Extracted records:
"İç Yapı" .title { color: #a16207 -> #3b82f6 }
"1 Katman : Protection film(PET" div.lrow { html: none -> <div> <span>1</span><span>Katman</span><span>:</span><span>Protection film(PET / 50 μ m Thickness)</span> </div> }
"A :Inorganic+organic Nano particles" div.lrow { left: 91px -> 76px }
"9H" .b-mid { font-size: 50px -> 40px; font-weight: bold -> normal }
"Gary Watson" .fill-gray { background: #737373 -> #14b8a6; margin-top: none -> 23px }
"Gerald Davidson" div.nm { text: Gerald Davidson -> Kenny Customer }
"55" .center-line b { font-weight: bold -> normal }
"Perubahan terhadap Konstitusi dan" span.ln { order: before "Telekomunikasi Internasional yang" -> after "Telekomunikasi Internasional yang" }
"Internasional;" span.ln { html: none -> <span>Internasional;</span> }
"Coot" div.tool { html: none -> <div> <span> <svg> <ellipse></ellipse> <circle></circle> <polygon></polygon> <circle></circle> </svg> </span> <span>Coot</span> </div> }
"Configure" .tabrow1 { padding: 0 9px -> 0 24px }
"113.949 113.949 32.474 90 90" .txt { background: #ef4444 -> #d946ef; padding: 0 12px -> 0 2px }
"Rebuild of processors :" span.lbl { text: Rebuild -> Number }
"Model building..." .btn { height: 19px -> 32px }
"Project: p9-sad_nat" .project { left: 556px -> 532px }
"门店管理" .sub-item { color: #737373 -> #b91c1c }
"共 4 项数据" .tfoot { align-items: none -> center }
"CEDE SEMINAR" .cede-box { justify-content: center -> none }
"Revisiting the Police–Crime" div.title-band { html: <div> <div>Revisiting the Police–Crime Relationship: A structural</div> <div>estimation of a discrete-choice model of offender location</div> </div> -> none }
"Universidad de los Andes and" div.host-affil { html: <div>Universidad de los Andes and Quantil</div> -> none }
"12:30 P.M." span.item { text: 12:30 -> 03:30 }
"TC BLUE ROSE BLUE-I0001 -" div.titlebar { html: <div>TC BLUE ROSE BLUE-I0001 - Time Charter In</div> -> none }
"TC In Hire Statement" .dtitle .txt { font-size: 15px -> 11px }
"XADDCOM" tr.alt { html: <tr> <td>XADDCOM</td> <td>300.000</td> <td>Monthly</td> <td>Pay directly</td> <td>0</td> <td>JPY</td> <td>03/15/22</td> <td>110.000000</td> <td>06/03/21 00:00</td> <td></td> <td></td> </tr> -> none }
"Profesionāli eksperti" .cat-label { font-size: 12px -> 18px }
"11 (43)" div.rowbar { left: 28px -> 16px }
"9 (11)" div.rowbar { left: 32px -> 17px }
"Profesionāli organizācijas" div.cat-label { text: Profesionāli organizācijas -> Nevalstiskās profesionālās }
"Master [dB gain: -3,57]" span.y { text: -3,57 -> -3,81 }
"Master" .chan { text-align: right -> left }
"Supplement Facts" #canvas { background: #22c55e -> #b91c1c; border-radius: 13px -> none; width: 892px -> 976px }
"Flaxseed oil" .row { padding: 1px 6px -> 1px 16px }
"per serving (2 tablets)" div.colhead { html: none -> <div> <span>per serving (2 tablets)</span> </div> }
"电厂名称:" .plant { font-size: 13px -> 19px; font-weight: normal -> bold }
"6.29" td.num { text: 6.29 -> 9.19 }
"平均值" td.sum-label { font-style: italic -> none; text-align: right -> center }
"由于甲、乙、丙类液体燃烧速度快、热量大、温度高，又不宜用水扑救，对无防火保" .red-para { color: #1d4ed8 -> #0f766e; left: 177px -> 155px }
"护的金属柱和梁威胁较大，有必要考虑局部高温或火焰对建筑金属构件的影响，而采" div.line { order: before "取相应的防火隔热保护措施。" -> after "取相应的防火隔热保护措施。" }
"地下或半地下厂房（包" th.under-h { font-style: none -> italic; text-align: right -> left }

Exercise instructions: The lines above, starting at the one with "justify-content: center ->" and ending at the one with "html: <div> <div>Revisiting", are the only ones to return, exactly as written.

Answer to the problem:
"CEDE SEMINAR" .cede-box { justify-content: center -> none }
"Revisiting the Police–Crime" div.title-band { html: <div> <div>Revisiting the Police–Crime Relationship: A structural</div> <div>estimation of a discrete-choice model of offender location</div> </div> -> none }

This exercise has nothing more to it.